And after threescore and two weeks shall Messiah be cut off, but not for Himself: and the people of the Prince that shall come shall destroy the city and the sanctuary; and the end thereof shall be with a flood, and unto the end of the war desolations are determined. And He shall confirm the covenant with many for one week: and in the midst of the week He shall cause the sacrifice and the oblation to cease, and for the overspreading of abominations he shall make it desolate, even until the consummation, and that determined shall be poured upon the desolate.”

Halley’s Bible Handbook explains that, “The Captivity, which was then drawing to a close, had lasted 70 years. Daniel is here told by the angel that it would yet be ‘70 weeks’ till the coming of the Messiah [see Dan 9:24]…The ‘70 weeks’ is generally understood to mean 70 weeks of years, that is, 70 sevens of years, or seven times 70 years, that is 490 years. It is as if the angel were saying, The Captivity has been 70 years; the period between the Captivity and the Coming of the Messiah will be seven times that long.

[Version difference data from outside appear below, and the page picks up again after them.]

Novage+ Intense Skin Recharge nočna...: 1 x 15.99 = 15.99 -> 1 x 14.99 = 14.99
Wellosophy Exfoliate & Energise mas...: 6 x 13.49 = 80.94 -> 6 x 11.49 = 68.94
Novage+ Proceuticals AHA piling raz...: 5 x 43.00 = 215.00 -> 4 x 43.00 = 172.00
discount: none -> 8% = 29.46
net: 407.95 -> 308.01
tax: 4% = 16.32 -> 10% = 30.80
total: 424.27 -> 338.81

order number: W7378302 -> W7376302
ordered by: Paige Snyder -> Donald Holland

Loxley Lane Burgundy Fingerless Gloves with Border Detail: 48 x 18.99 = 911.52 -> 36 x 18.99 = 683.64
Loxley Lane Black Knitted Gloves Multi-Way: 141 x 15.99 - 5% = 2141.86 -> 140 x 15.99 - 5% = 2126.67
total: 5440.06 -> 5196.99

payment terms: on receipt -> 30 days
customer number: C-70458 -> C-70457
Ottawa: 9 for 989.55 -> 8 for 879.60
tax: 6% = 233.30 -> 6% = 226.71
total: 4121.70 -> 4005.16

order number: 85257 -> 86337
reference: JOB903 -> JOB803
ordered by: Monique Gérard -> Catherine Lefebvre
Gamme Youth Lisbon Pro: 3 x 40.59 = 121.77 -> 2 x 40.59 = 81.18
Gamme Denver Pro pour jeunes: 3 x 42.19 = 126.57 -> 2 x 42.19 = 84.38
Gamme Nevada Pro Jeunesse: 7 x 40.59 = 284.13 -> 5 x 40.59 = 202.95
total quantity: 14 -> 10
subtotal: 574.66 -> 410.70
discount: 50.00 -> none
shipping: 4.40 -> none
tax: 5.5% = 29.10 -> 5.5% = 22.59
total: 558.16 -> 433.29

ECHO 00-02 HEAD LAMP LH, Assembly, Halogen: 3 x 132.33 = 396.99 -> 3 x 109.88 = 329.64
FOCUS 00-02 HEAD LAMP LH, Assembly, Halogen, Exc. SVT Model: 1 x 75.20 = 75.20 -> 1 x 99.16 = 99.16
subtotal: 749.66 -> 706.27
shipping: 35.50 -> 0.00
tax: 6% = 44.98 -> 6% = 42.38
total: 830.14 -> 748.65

“Seven, the cycles of seven, sometimes have symbolic meanings; yet the actual facts of this prophecy are most amazing, as follows:

“The date from which that 70 weeks was to be counted was the decree to rebuild Jerusalem [see Dan 9:25]. There were three decrees issued by Persian kings for this purpose…The principle one of these was the 457 B.C. [given by Artaxerxes]. The 70 weeks is subdivided into 7 weeks, 62 weeks, and 1 week [see Dan 9:25]. It is difficult to see the application of the ‘7 weeks’; but the 69 weeks (including the 7) equal 483 days, that is, on the year-day theory, Ezek. 4:6, which is the commonly accepted interpretation, 483 years. This 483 years is the period between the decree to rebuild Jerusalem, as noted above, was 457 B.C. Adding 483 years to 457 B.C. brings us to 26 A.D., the very year that Jesus was baptized and began His public ministry. A most remarkable fulfilment of Daniel’s prophecy, even to the year.

“Further, within 3½ years Jesus was crucified, that is, ‘in the midst of one week…the Anointed One’ [see Dan 4:25] was ‘cut off,’ ‘purged away sin and brought in everlasting righteousness,’ [see Dan 4:24,26, 27].”

Overall, Mr. Halley’s calculations are correct. However, a correction must be made. He did not calculate the extra one year that is acquired when making the change from B.C. to A.D. Since there is no year 0, an additional year must be added to the A.D. year. Jesus was not baptized and began His ministry in A.D. 26—it was A.D. 27!

Our booklet Christ’s Resurrection Was Not on Sunday further explains: “…the prophet Daniel gave a prophecy he described as ‘seventy weeks’ (Dan. 9:24-27). In this prophecy, the Messiah was foretold to be cut off ‘in the midst of the week.’ Wednesday is literally the fourth, or middle day, of a seven-day week. So then, it was in the ‘midst of the week’ that Christ was ‘cut off.’ (It should be noted that this prophecy in Daniel was a foretelling of Christ also being ‘cut off’ in the midst of His ministry—after 3½ years [Fall A.D. 27 to Spring A.D. 31]—if the biblical application of ‘a day for a year’ is properly applied to the seventieth week of that prophecy.)”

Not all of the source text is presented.